Task instructions. Scan the listing below for lines with "margin" in them. Give their number and nothing more.

Records for the task.
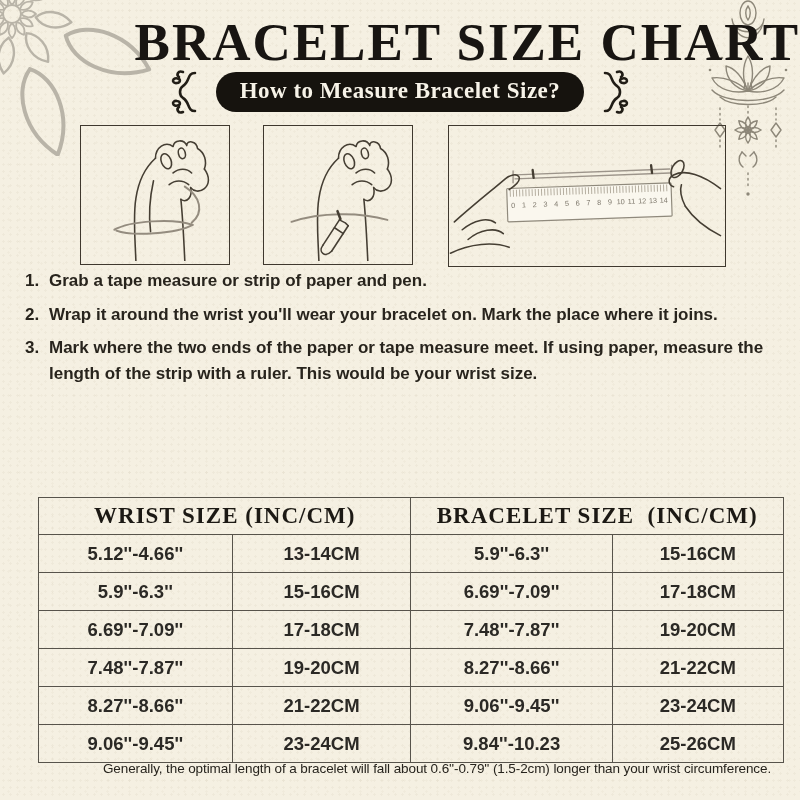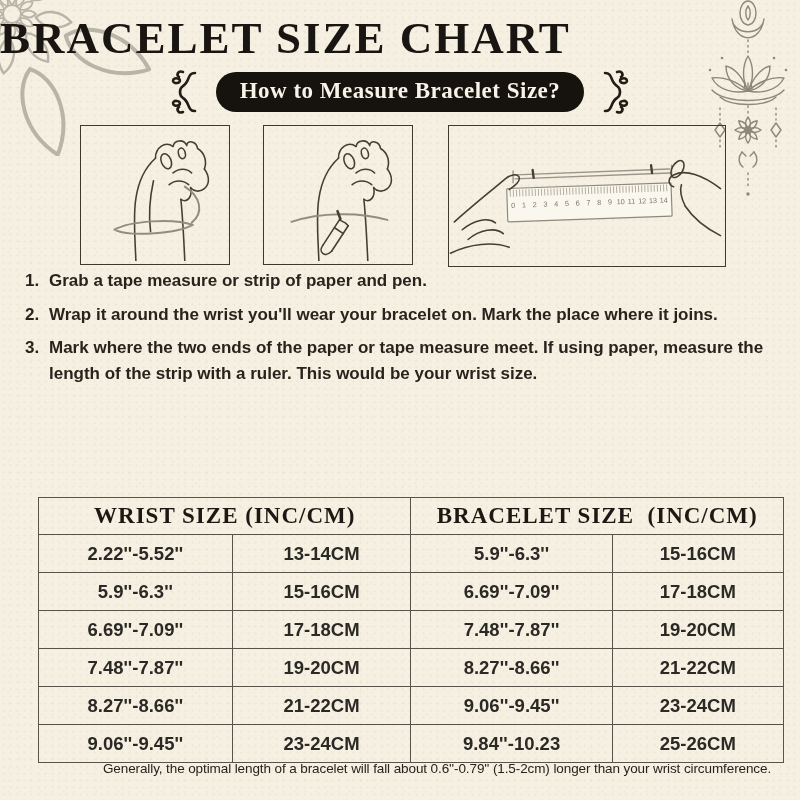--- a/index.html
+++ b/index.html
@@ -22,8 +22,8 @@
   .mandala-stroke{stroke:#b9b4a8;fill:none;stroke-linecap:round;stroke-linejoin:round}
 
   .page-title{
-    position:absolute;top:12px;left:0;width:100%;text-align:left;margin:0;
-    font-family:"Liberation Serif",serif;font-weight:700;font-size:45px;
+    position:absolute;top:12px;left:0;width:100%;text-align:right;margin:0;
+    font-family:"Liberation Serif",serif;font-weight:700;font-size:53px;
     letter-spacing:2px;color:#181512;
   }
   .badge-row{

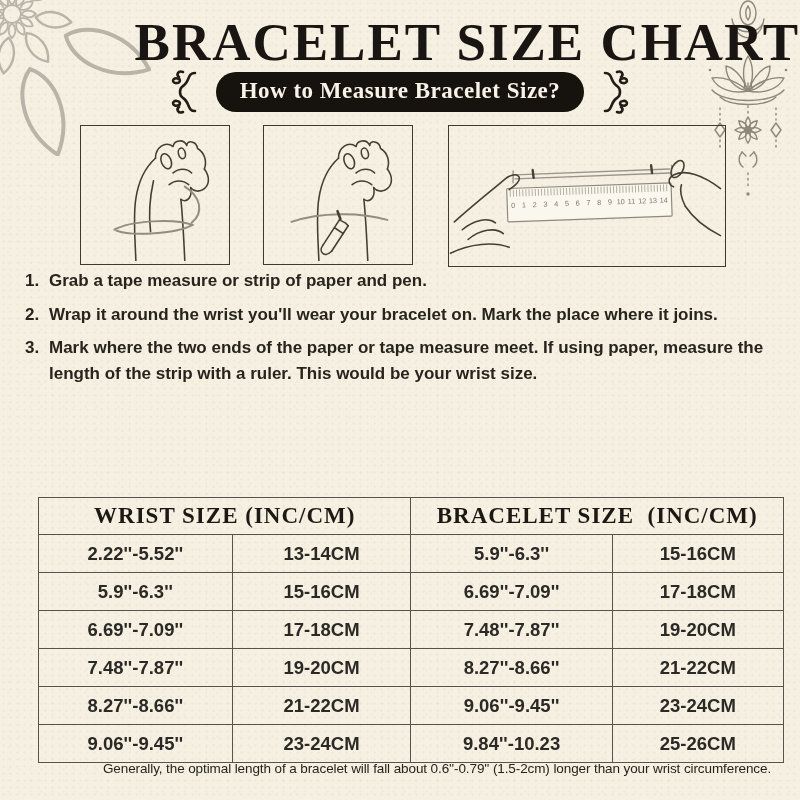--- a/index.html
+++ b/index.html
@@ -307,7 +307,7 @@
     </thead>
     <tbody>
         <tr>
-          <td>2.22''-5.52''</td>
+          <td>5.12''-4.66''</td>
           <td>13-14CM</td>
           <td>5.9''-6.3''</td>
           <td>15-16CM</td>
...
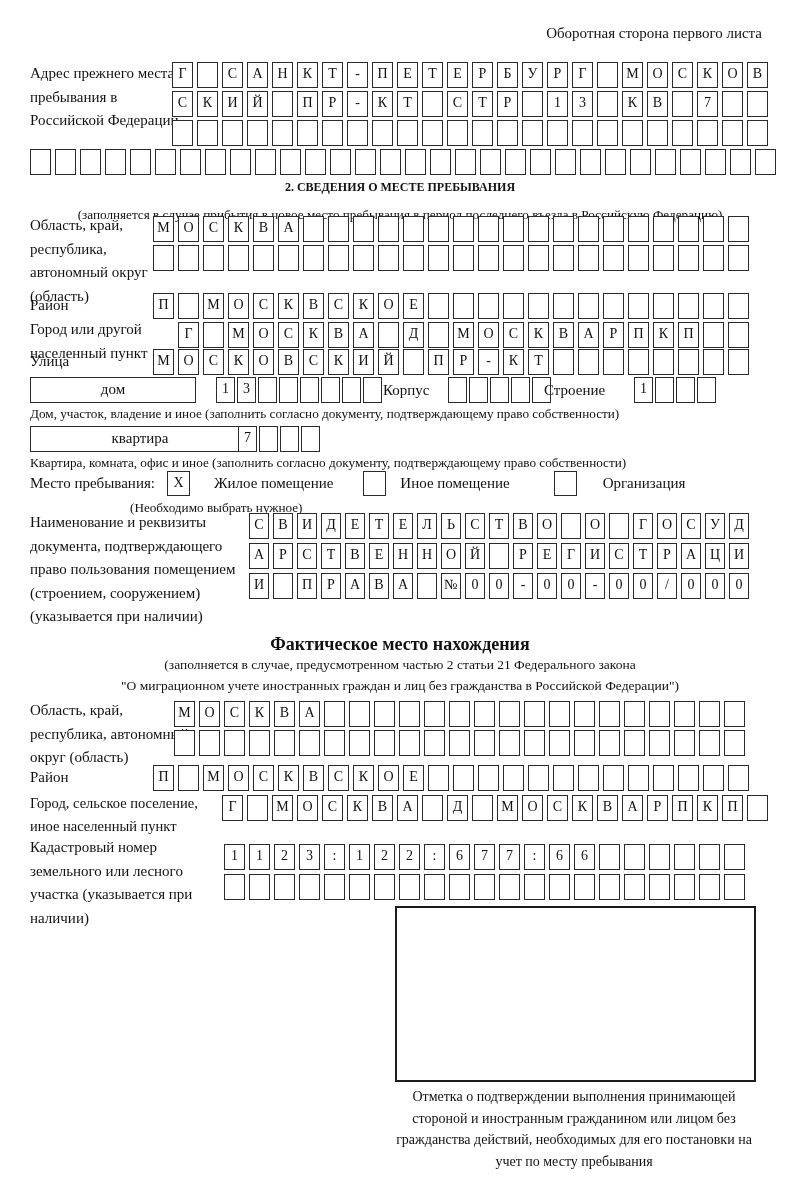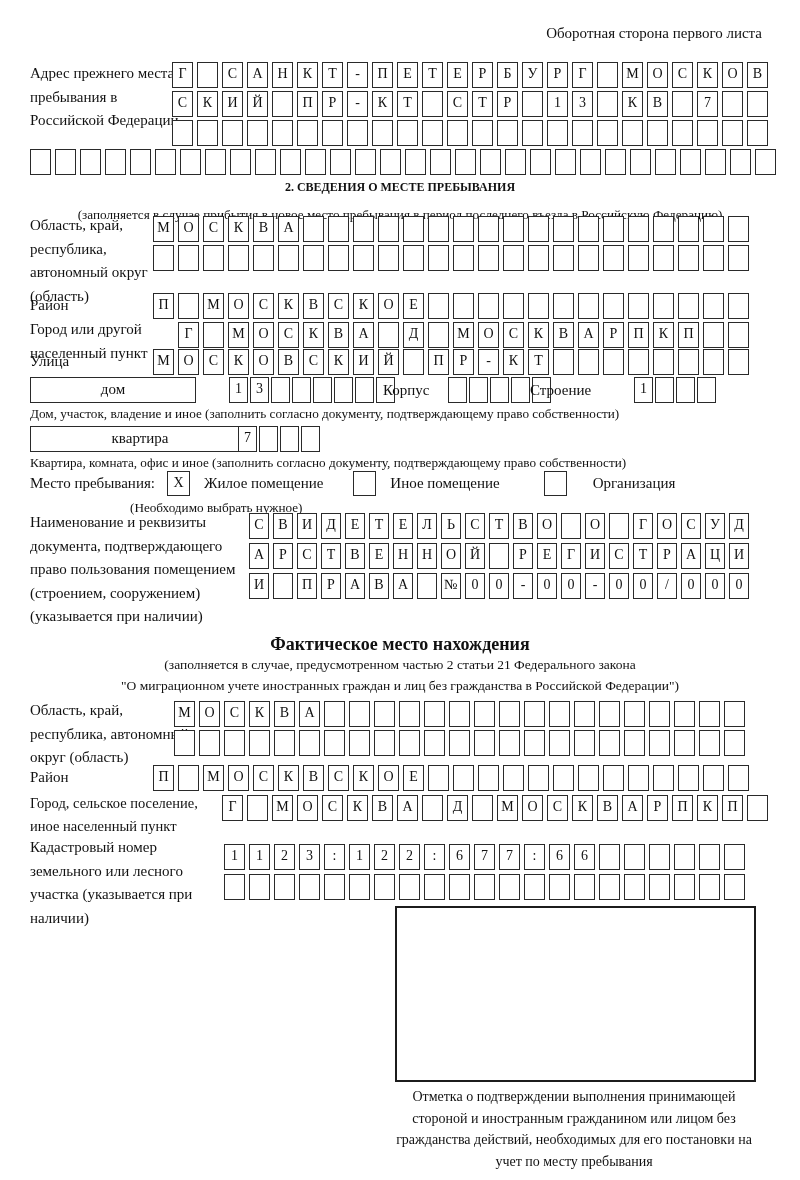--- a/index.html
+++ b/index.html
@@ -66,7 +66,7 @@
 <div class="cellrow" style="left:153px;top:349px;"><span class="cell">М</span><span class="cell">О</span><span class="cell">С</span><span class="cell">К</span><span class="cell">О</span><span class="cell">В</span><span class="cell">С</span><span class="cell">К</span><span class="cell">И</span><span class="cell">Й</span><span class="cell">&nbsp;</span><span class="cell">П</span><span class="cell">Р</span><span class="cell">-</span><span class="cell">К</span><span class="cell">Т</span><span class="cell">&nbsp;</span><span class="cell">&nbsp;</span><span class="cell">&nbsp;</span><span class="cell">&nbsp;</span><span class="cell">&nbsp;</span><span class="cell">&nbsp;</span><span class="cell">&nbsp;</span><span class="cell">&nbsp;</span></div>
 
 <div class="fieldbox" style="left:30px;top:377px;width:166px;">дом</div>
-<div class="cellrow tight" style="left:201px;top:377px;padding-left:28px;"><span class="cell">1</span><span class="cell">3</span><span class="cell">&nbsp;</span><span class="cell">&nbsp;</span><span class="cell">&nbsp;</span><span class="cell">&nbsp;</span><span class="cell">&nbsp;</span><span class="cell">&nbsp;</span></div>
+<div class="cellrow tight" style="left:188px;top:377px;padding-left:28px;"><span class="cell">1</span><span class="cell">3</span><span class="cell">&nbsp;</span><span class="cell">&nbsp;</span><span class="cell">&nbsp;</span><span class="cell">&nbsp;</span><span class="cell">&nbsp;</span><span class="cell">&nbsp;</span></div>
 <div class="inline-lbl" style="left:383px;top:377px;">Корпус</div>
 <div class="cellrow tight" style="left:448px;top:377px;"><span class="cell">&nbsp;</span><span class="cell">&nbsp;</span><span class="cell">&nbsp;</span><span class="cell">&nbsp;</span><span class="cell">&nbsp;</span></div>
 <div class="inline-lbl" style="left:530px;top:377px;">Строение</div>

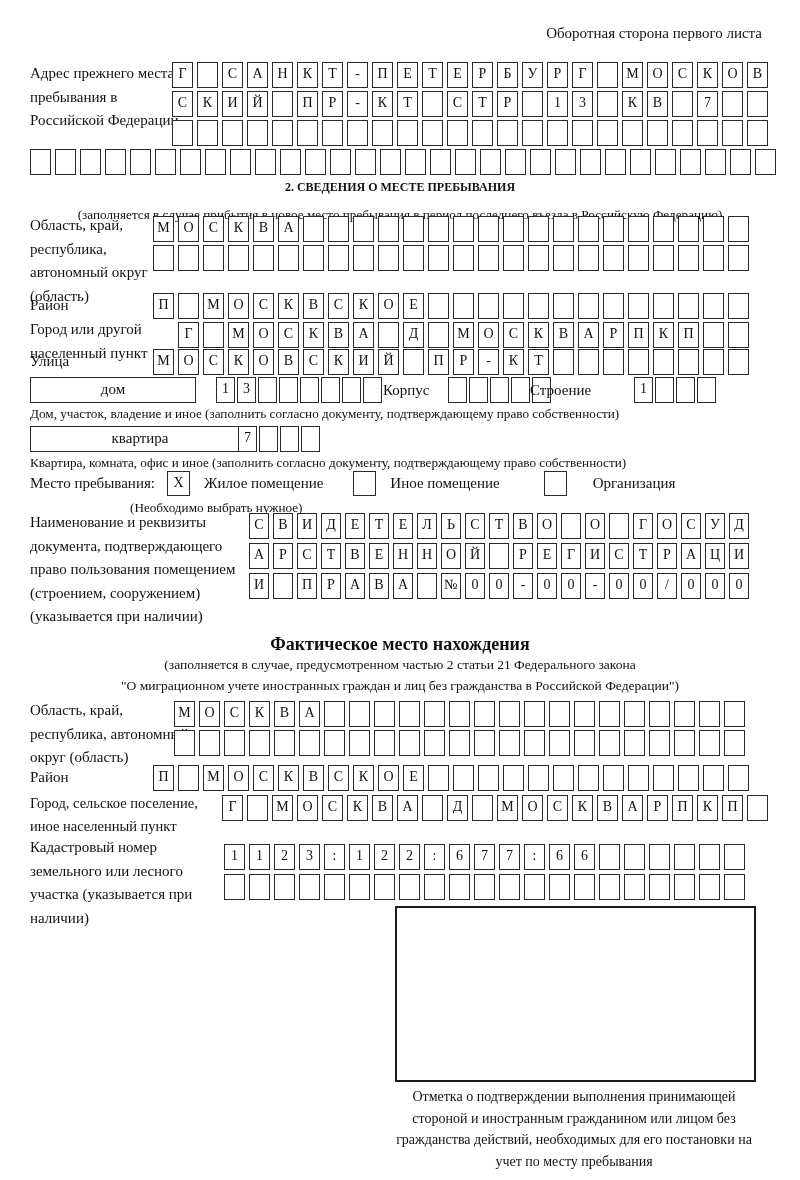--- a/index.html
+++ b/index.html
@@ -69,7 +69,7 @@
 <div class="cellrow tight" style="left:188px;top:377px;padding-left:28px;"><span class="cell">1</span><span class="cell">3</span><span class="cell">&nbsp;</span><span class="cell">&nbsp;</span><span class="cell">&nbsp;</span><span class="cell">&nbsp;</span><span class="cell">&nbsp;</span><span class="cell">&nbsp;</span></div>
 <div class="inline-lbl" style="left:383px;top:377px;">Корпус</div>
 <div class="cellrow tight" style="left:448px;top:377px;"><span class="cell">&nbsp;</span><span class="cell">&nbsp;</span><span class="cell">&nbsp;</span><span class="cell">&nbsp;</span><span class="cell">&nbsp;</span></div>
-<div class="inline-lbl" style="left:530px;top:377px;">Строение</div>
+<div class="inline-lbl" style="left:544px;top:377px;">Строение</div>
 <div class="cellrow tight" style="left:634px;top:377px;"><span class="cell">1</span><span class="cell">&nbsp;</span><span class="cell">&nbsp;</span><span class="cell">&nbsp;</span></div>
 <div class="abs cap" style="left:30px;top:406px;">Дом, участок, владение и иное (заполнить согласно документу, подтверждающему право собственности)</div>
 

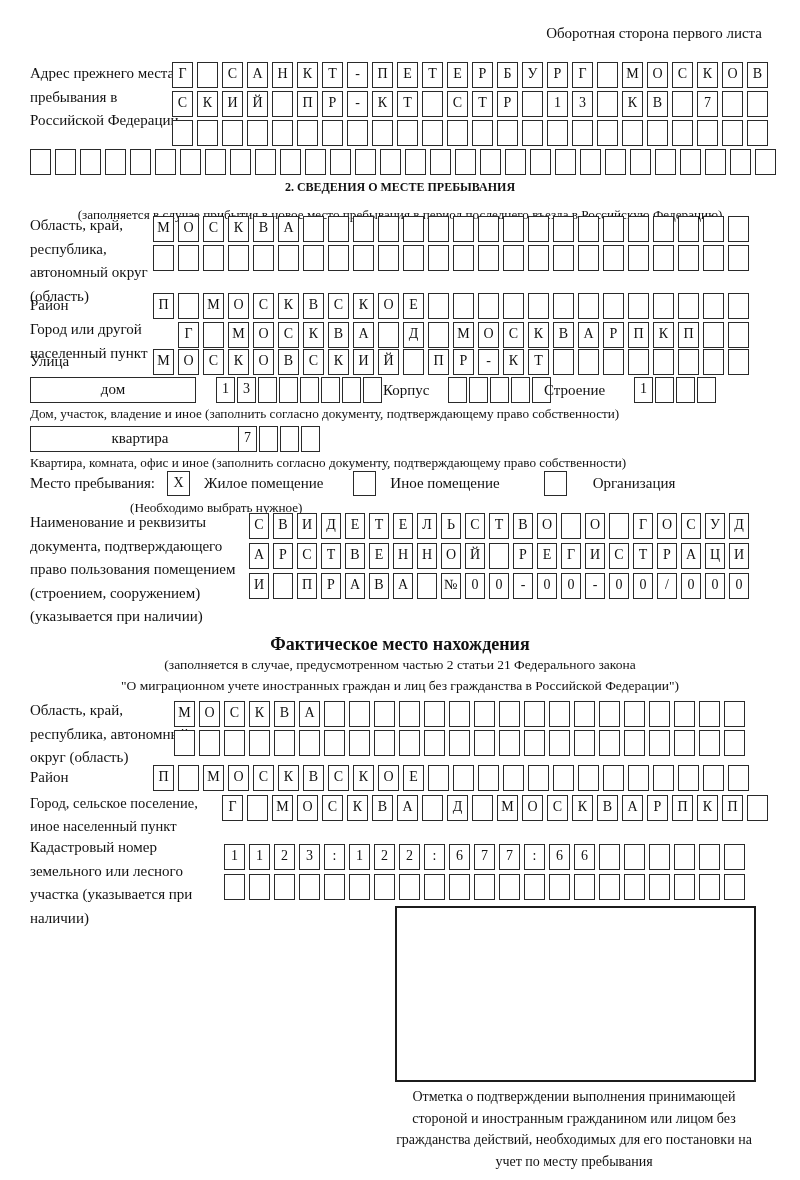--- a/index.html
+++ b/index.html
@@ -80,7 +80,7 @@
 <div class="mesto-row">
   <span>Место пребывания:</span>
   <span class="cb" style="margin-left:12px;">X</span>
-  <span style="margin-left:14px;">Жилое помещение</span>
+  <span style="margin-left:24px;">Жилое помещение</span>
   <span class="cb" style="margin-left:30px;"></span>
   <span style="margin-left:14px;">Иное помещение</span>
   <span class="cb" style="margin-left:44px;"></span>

Answer space. 8